The word 'soliciting' is not a word of technical meaning as it is employed in this statute, although it is urged on us that we should view it in that light. This we decline to do. Legal and standard dictionaries and court decisions from various jurisdictions are cited to us. One cited definition of the meaning of 'solicit', fairly illustrative of others cited, is to 'make petition to; to entreat; importune, as to solicit the king for relief; now often to approach with request or plea, as in selling, begging, etc.' Certainly the archaic first part of this definition does not portray the 'plain or ordinary and usual sense' of the word 'soliciting' in these modern days.
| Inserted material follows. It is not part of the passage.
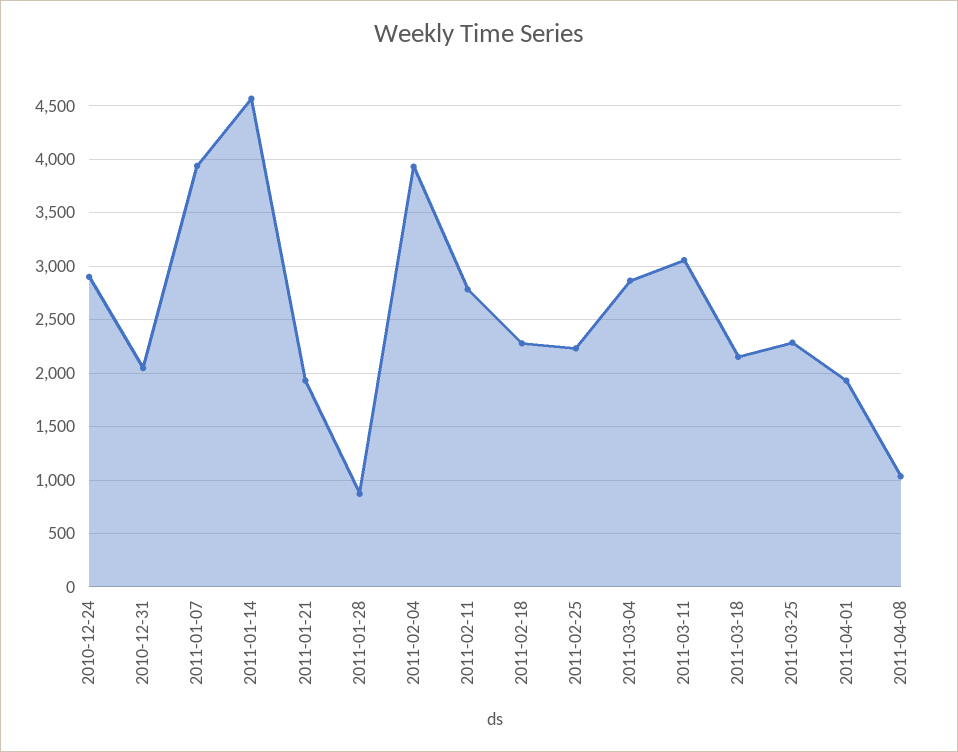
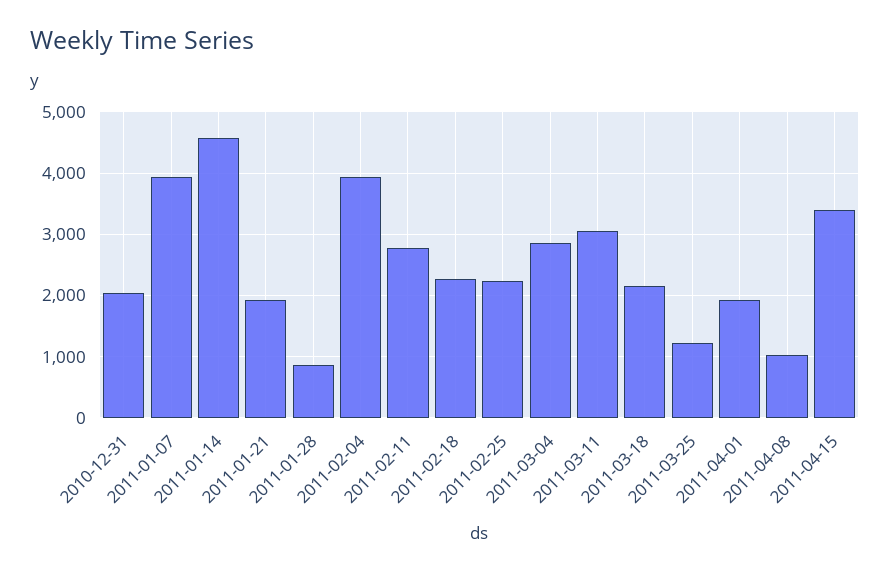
2010-12-24: 2900 -> none
2011-03-25: 2300 -> 1200
2011-04-15: none -> 3400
Sec. 1.090 V.A.M.S. The latter part of the definition more nearly does. We have no hesitancy in declaring that all professional persons, legislators and men in the street would regard the word 'soliciting', in the context of this statute, as meaning to ask for or to request some thing or action in language which convinces that the asking or requesting is being done in earnest and that the solicitor wants results. Webster's International Dictionary gives, among other modern definitions, the meaning of the word 'solicit' as: 'To awake or excite action; to rouse a desire in; to summon; to appeal to; to invite; allure. To endeavor to obtain by asking or pleading. To urge the claims of; to advocate.' These common definitions express, in our view, the 'plain or ordinary and usual sense' of the word 'soliciting', as employed in the statute, and answer negatively beyond all argument, that it is a word of technical meaning.
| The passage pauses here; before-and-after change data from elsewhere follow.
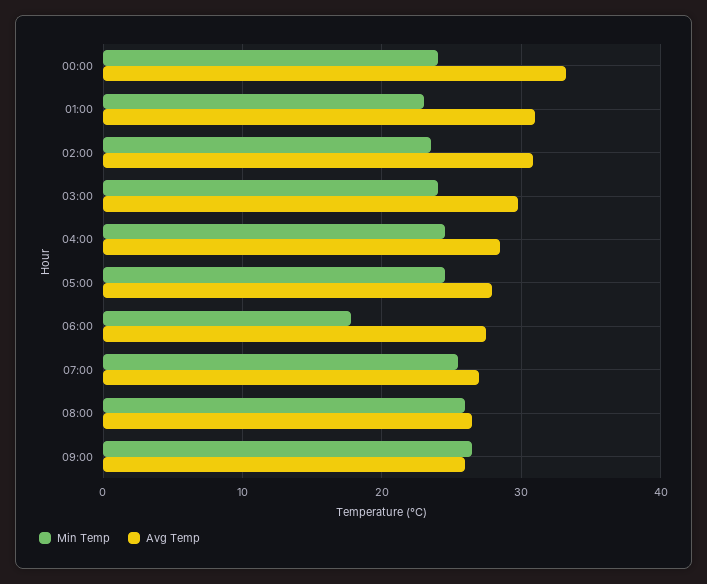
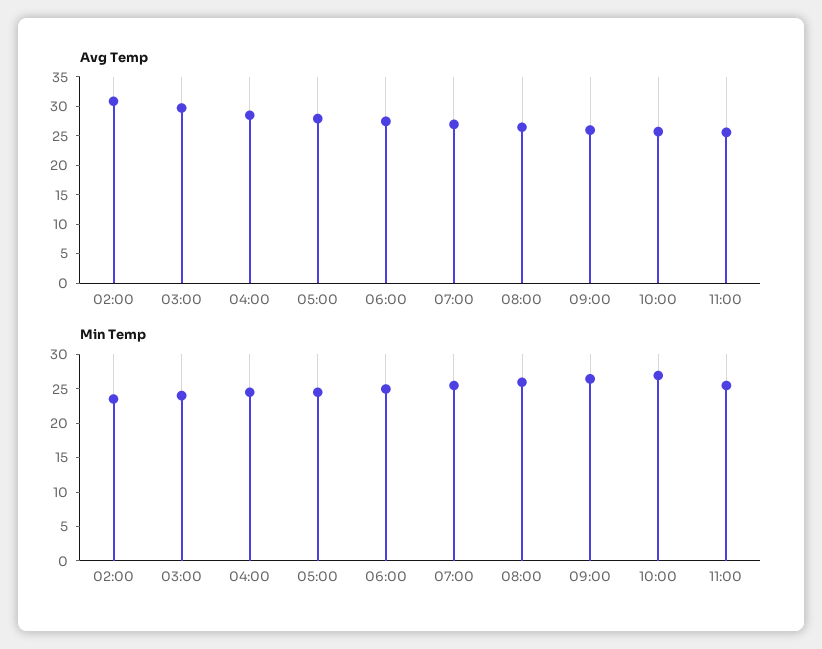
Min Temp, 00:00: 24 -> none
Avg Temp, 00:00: 33 -> none
Min Temp, 01:00: 23 -> none
Avg Temp, 01:00: 31 -> none
Min Temp, 06:00: 18 -> 25
Avg Temp, 10:00: none -> 25
Avg Temp, 11:00: none -> 25
Min Temp, 10:00: none -> 27.5
Min Temp, 11:00: none -> 25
Counsel for the licensee argue that physicians are permitted to 'advertise' by the terms of Sec. 334.047, subsec. (2) V.A.M.S. enacted simultaneously with Sec. 334.100, subsec. 1(9). Sec. 334.047, subsec. (2) declares: 'A licensee under this chapter shall, in any letter, business card, advertisement, prescription blank, sign, or public listing or display of any nature whatsoever, designate the degree to which he is entitled by reason of his diploma of graduation from a professional school approved and accredited as reputable by the American Medical Association or approved and accredited as reputable by the American Osteopathic Association.' (Emphasis supplied)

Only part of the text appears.